Les réseaux sociaux augmentent les risques de suicide


Je vous annonce aujourd’hui mon suicide social, pas d’inquiétude pour ma vie donc, je ne vais pas mettre fin à  mes jours (non je ferais trop plaisir à  mes amis, enfin ceux que je laisse du le bord de la route dans les jeux 🙂 ).

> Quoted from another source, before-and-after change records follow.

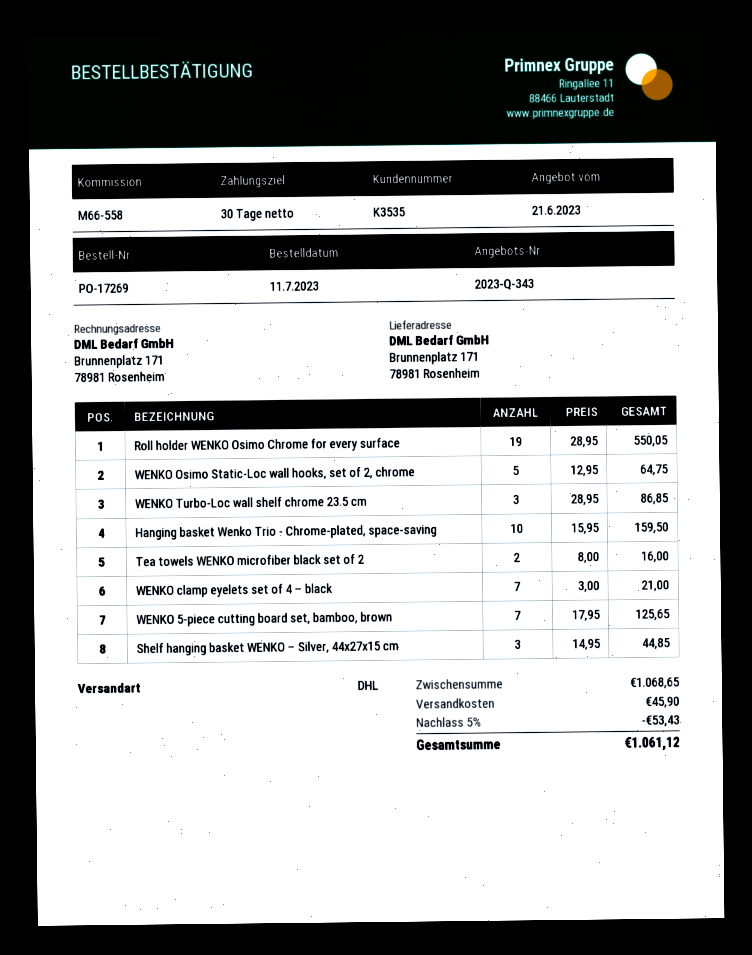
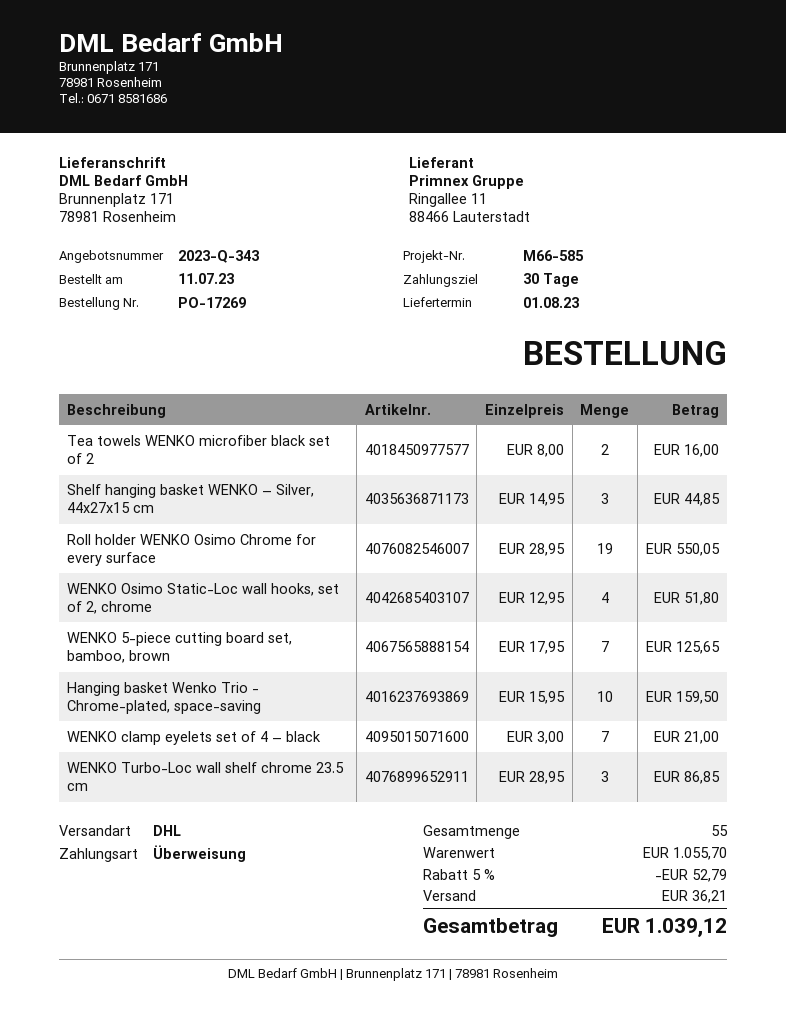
reference: M66-558 -> M66-585
WENKO Osimo Static-Loc wall hooks, set of 2, chrome: 5 x 12.95 = 64.75 -> 4 x 12.95 = 51.80
subtotal: 1068.65 -> 1055.70
discount: 5% = 53.43 -> 5% = 52.79
shipping: 45.90 -> 36.21
total: 1061.12 -> 1039.12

Si j’annonce ça c’est bien à  cause de cet article aussi idiot qu’intéressant que j’ai lu sur telegraph.co.uk.

C’est ce titre qui m’a ouvert les yeux sur mon propre suicide:
Facebook et MySpace peuvent conduire les enfants à  se suicider, et encore il ne parle pas de twitter.

Et oui avec le temps que je passe sur les réseaux sociaux je dois être de ceux qui seront bientôt six pieds sous terre, enfin j’ai encore une chance puisque je ne suis pas « jeune ».

Les jeunes serait en fait déçus par l’effondrement de leurs réseaux sociaux et donc la disparition de leurs amis virtuels!

Alors chers jeunes utilisateurs de réseaux sociaux je suis heureux de vous apprendre que le virtuel ne remplacera jamais la vie réelle, il serait donc bien utile de couper votre connexion de temps en temps pour vous faire des vraies relations durables, le développement durable de votre cercle d’amis est indispensable à  votre équilibre.

Peut-être que c’est aux parents que vous devrions dire « ne laissez pas vos enfants réèl vivre virtuellement ».

C’est à  la suite de la mort d’un étudiant que cette idée de la dangerosité des réseaux sociaux semble apparaitre.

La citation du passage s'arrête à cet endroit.